I realize there’s a long history of pretty undeserving and warmongering people winning the the Nobel Peace Prize but I’m pretty sure we’d really be redefining the word “Peace” entirely if the prize were given to Sudanese dictator Omar al-Bashir, as has been hilariously/disturbingly proposed by his Minister of Information, according to Darfuri media outlet Radio Dabanga.
According to the Sudanese Minister of Information, President Omar Al Bashir is a man of peace who should have been awarded the Nobel Peace Prize for ending the war between Khartoum and the southern Sudanese rebels in 2005.
“President Al Bashir is being threatened with an ICC [International Criminal Court] arrest warrant for alleged war crimes in Darfur,” Information Minister Ahmed Bilal told James Butty of VOA News in an interview published today, “instead of being praised and encouraged for his efforts.”
Bilal said that Khartoum cares little about the ICC. “Let me tell you one thing: Our president is a man of peace. He stopped the longest war in Africa. Instead of giving him Nobel [Peace] Prize, he’s being called before the ICC. Instead praising him or encouraging him and saying that he’s doing good things to his neighbors, you are raising this talk of ICC problems.
You can read the VOA News interview with Minister Bilal here.
In addition to Bashir’s genocide in Darfur, he is a past sponsor of global Sunni Islamic terrorism (including al Qaeda during the 1990s before their relocation to Afghanistan) and was a main instigating force and perpetuator of the Sudanese Civil War in the south, which he eventually ended under immense international pressure and UN involvement. Not exactly a shining force for world peace.

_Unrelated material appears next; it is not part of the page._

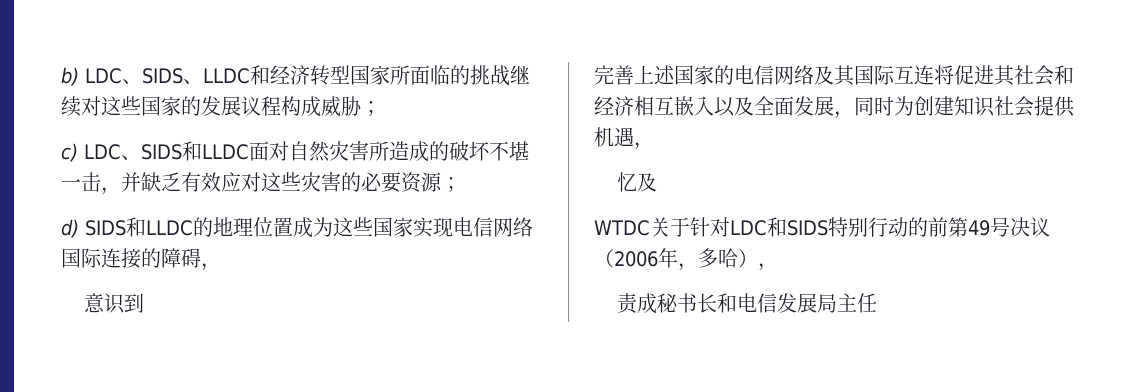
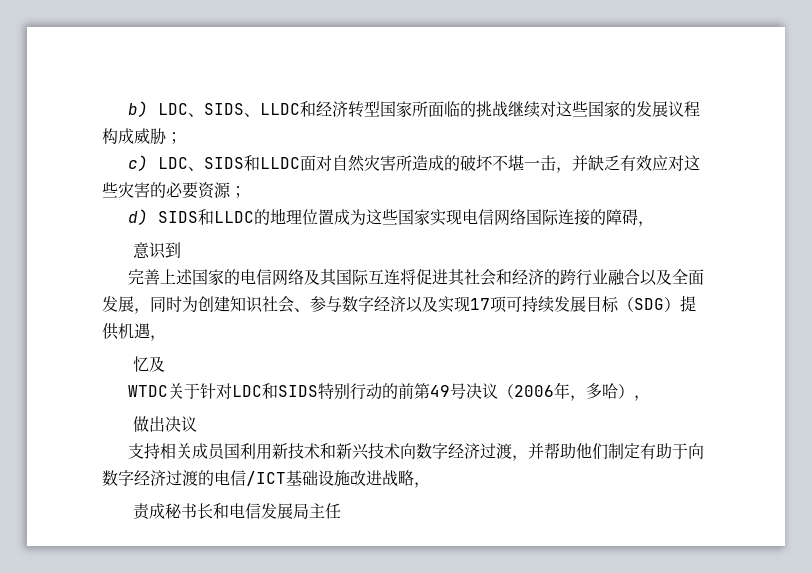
- 完善上述国家的电信网络及其国际互连将促进其社会和经济相互嵌入以及全面发展，同时为创建知识社会提供机遇，
+ 完善上述国家的电信网络及其国际互连将促进其社会和经济的跨行业融合以及全面发展，同时为创建知识社会、参与数字经济以及实现17项可持续发展目标（SDG）提供机遇，
+ 做出决议
+ 支持相关成员国利用新技术和新兴技术向数字经济过渡，并帮助他们制定有助于向数字经济过渡的电信/ICT基础设施改进战略，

President Bashir was indicted in 2009 by the International Criminal Court for his activities in Darfur and has refused to face prosecution, unlike the president of nearby Kenya (who is currently standing trial on less serious charges for post-election violence). He is gearing up to campaign for yet another term as president after 25 years of rule. Fortunately, I doubt even the Nobel Peace Prize Committee is planning to consider Bashir any time soon … or ever.